E’ per loro che Advanced Algology Research ha devoluto parte degli avanzi di gestione derivanti dal Master alla neonata Fondazione per la Qualità di Vita.

Dal 2014 saranno supportati altri due nuovi progetti di ricerca.
Il primo riguarderà lo studio degli effetti della radio frequenza pulsata sul sistema nervoso centrale e periferico, finalizzato allo sviluppo e alla messa a punto di metodiche terapeutiche sempre più efficaci e riproducibili; il secondo si occuperà delle interazioni tra alimentazione e dolore e le relative implicazioni cliniche. Un primo studio, in attesa di parere del comitato etico, riguarderà l’approccio multidisciplinare al dolore; in particolare la valutazione degli effetti dell’alimentazione sul dolore e sulla qualità di vita in pazienti affetti da Low Back Pain.

La rivista in questi due anni si è assestata sugli obiettivi previsti: quelli di una pubblicazione divulgativa.
In questo numero troverete un esempio del concetto di “centralità del paziente”, approccio che nasce dalla condivisione di un percorso finalizzato ai bisogni diagnostici, terapeutici e riabilitativi.
Vi saranno infatti presentati dei casi clinici con i relativi percorsi proposti, dove le diverse figure professionali (algologo, chirurgo, fisioterapista e psicologo) lavorano in sinergia per dare al paziente la migliore risposta terapeutica possibile.

E’ questa l’idea di Spine Center che è emersa dal corso tenutosi a San Leo lo scorso Ottobre, durante il quale sono state poste le basi per un nuovo modello di gestione del paziente con “mal di schiena”. Assolutamente da non sottovalutare, in questo contesto, lo spazio che si è voluto dedicare nei due corsi satelliti al supporto ecografico nella terapia infiltrativa ed alla integrazione della fisioterapia nello Spine Center, mantenendo sempre il filo conduttore della diagnosi algologica.

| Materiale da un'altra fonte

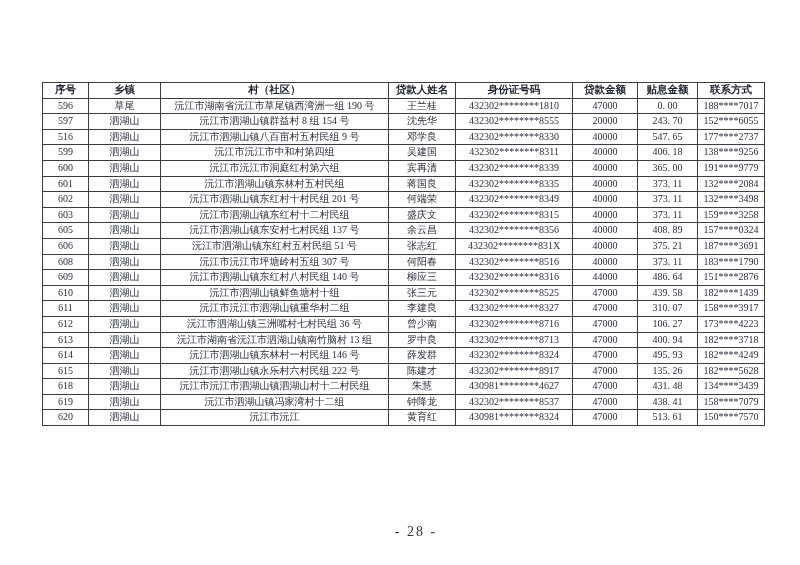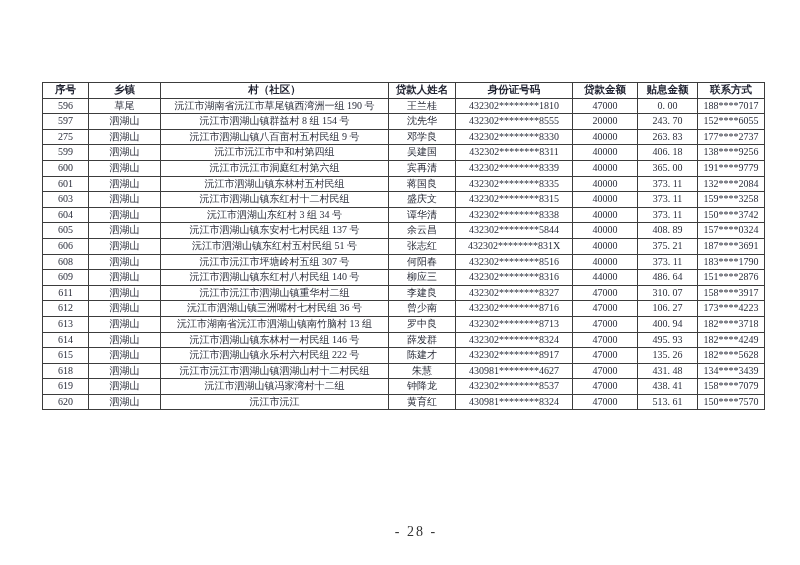--- a/index.html
+++ b/index.html
@@ -106,7 +106,7 @@
           <td>152****6055</td>
         </tr>
         <tr>
-          <td>275</td>
+          <td>516</td>
           <td>泗湖山</td>
           <td>沅江市泗湖山镇八百亩村五村民组 9 号</td>
           <td>邓学良</td>

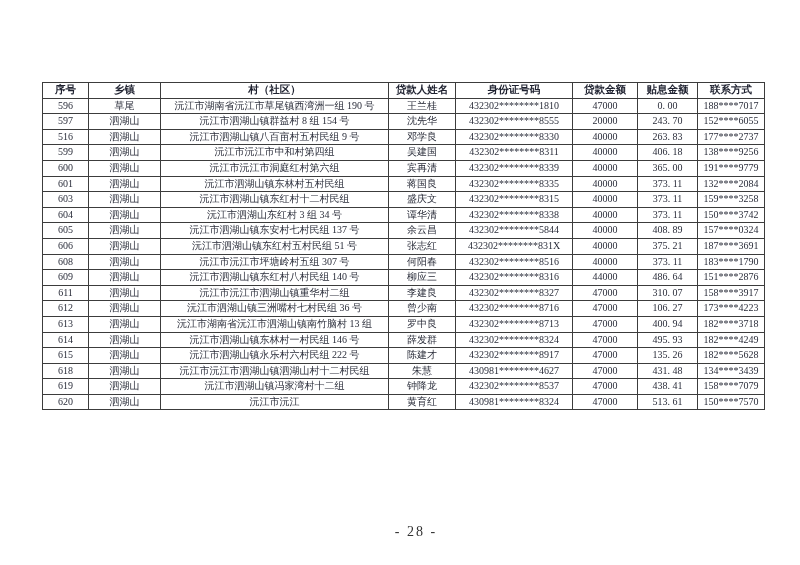--- a/index.html
+++ b/index.html
@@ -112,7 +112,7 @@
           <td>邓学良</td>
           <td>432302********8330</td>
           <td>40000</td>
-          <td>263. 83</td>
+          <td>547. 65</td>
           <td>177****2737</td>
         </tr>
         <tr>

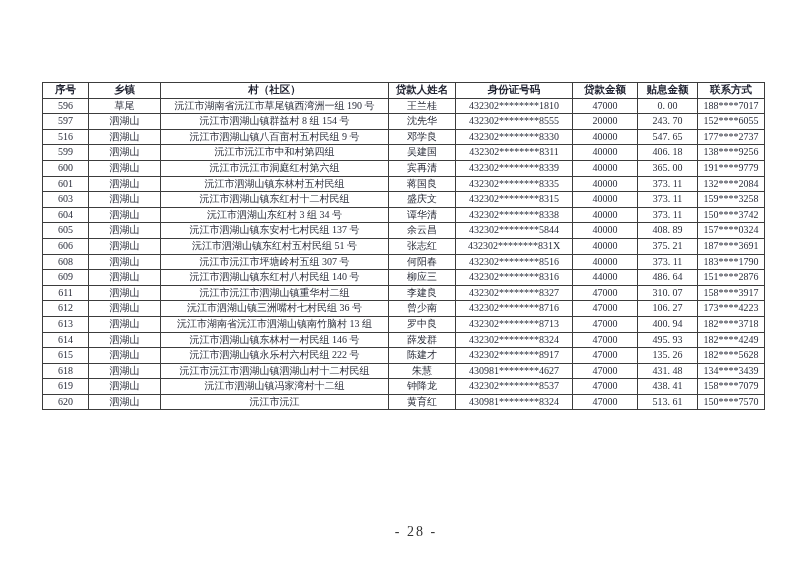--- a/index.html
+++ b/index.html
@@ -146,6 +146,16 @@
           <td>132****2084</td>
         </tr>
         <tr>
+          <td>602</td>
+          <td>泗湖山</td>
+          <td>沅江市泗湖山镇东红村十村民组 201 号</td>
+          <td>何端荣</td>
+          <td>432302********8349</td>
+          <td>40000</td>
+          <td>373. 11</td>
+          <td>132****3498</td>
+        </tr>
+        <tr>
           <td>603</td>
           <td>泗湖山</td>
           <td>沅江市泗湖山镇东红村十二村民组</td>

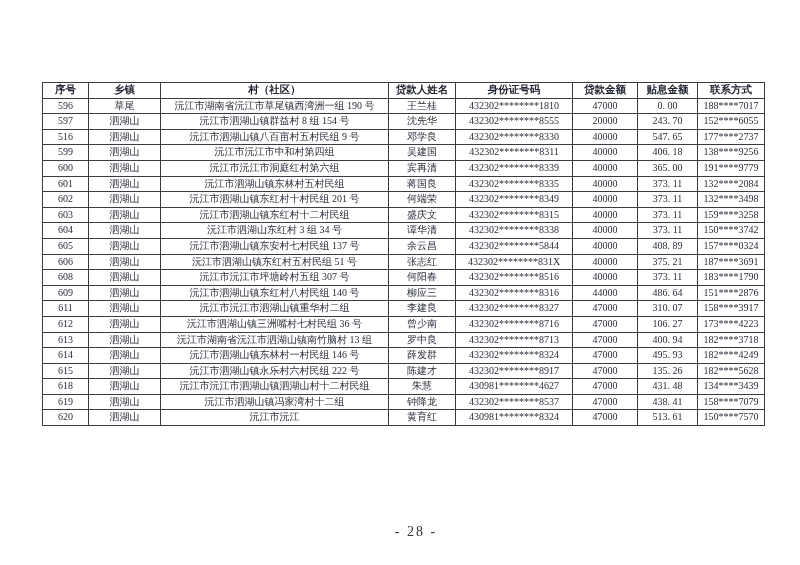--- a/index.html
+++ b/index.html
@@ -166,16 +166,6 @@
           <td>159****3258</td>
         </tr>
         <tr>
-          <td>604</td>
-          <td>泗湖山</td>
-          <td>沅江市泗湖山东红村 3 组 34 号</td>
-          <td>谭华清</td>
-          <td>432302********8338</td>
-          <td>40000</td>
-          <td>373. 11</td>
-          <td>150****3742</td>
-        </tr>
-        <tr>
           <td>605</td>
           <td>泗湖山</td>
           <td>沅江市泗湖山镇东安村七村民组 137 号</td>

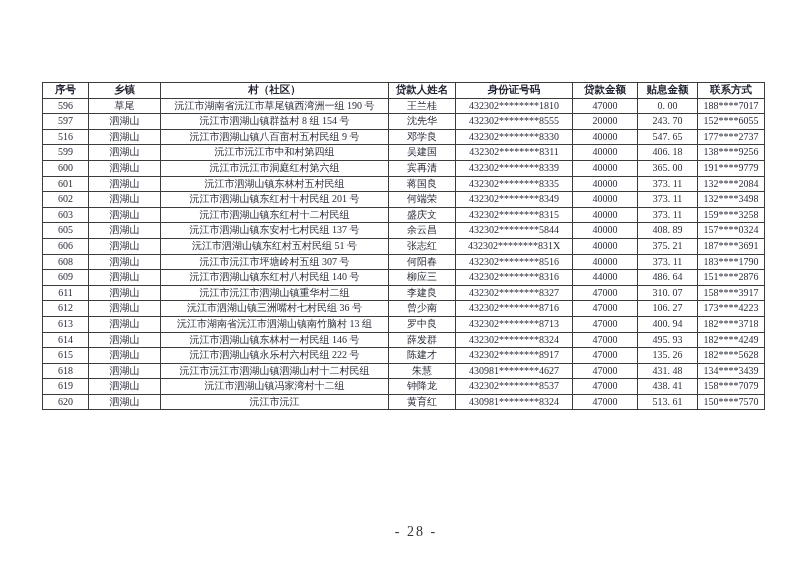--- a/index.html
+++ b/index.html
@@ -170,7 +170,7 @@
           <td>泗湖山</td>
           <td>沅江市泗湖山镇东安村七村民组 137 号</td>
           <td>余云昌</td>
-          <td>432302********5844</td>
+          <td>432302********8356</td>
           <td>40000</td>
           <td>408. 89</td>
           <td>157****0324</td>

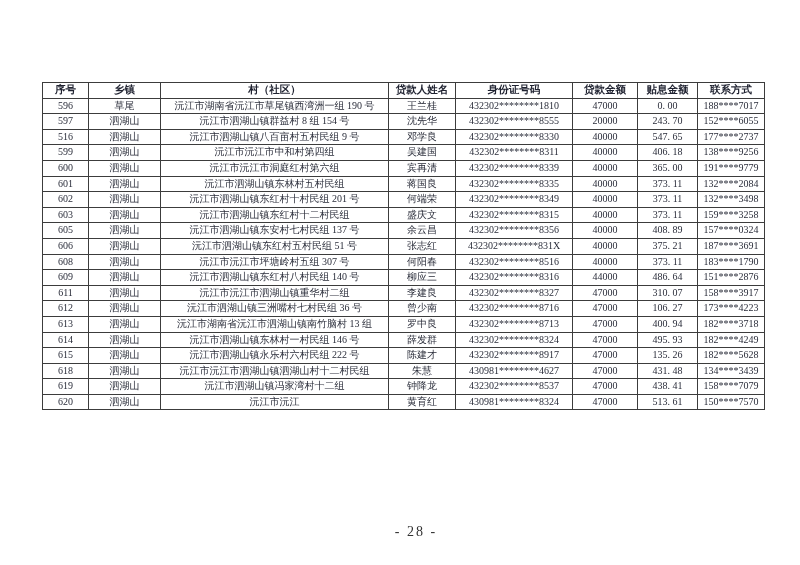--- a/index.html
+++ b/index.html
@@ -206,6 +206,16 @@
           <td>151****2876</td>
         </tr>
         <tr>
+          <td>610</td>
+          <td>泗湖山</td>
+          <td>沅江市泗湖山镇鲜鱼塘村十组</td>
+          <td>张三元</td>
+          <td>432302********8525</td>
+          <td>47000</td>
+          <td>439. 58</td>
+          <td>182****1439</td>
+        </tr>
+        <tr>
           <td>611</td>
           <td>泗湖山</td>
           <td>沅江市沅江市泗湖山镇重华村二组</td>

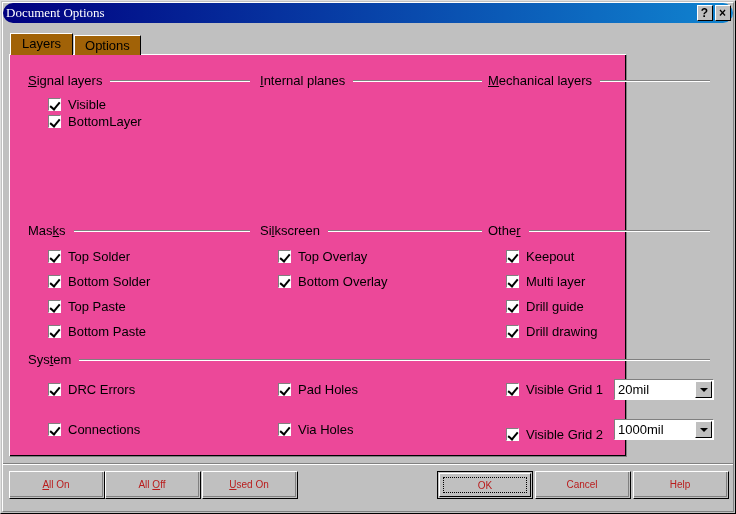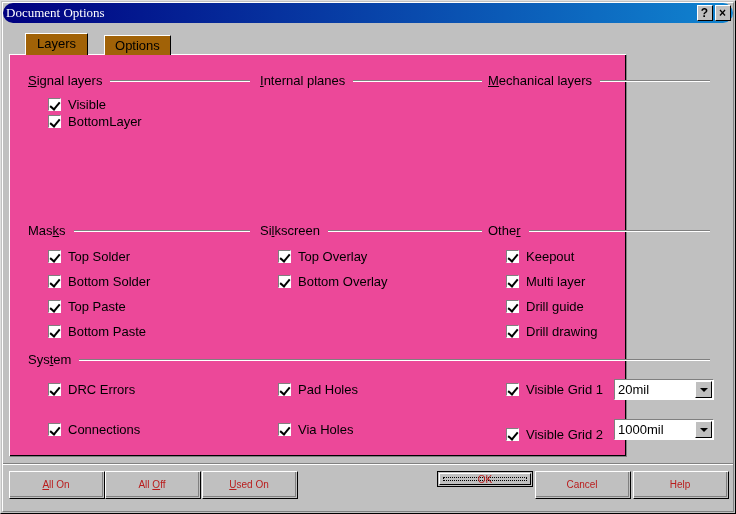--- a/index.html
+++ b/index.html
@@ -115,7 +115,7 @@
     z-index: 6;
   }
   .tab.inactive {
-    margin-left: 16px;
+    margin-left: 1px;
     margin-bottom: 0px;
     text-align: center;
   }

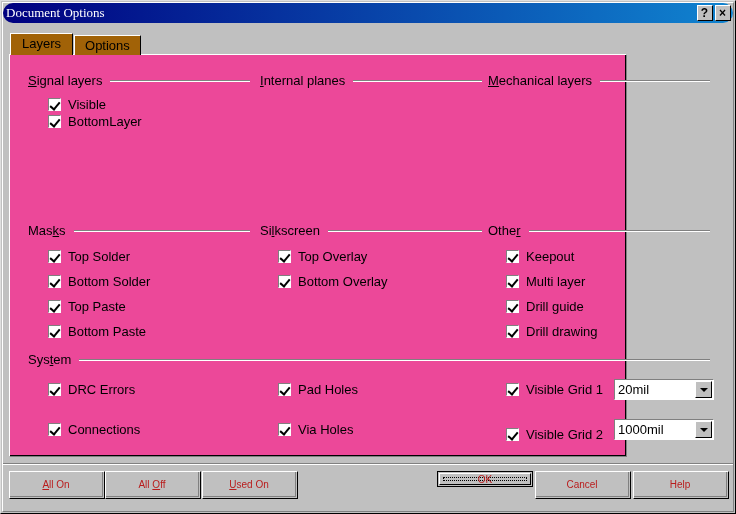--- a/index.html
+++ b/index.html
@@ -468,7 +468,7 @@
     </span>
   </div>
 
-  <div class="btn default" style="left:436px; top:470px; width:96px; height:16px;text-decoration:underline;">
+  <div class="btn default" style="left:436px; top:470px; width:96px; height:28px;text-decoration:underline;">
     <span class="btn-face">
       <span class="btn-focus">
         <span>OK</span>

L’impresa di consolidare l’algologia come disciplina medica non è semplice, ma l’entusiasmo che vedo nei colleghi che, finito il Master, chiedono di continuare a collaborare con noi sia a livello scientifico che clinico, la voglia di crescere che permea i giovani algologi e l’umiltà di tanti specialisti “formati” di rimettersi in discussione attorno ai meccanismi patogenetici del dolore, non può che far ben sperare, specie in un periodo di cambiamenti e sfide come quelle che ci aspettano dal 2014.

Tanti auguri a tutti voi ed alle vostre famiglie per un sereno Natale ed un proficuo anno nuovo Un caro saluto a Ciccio.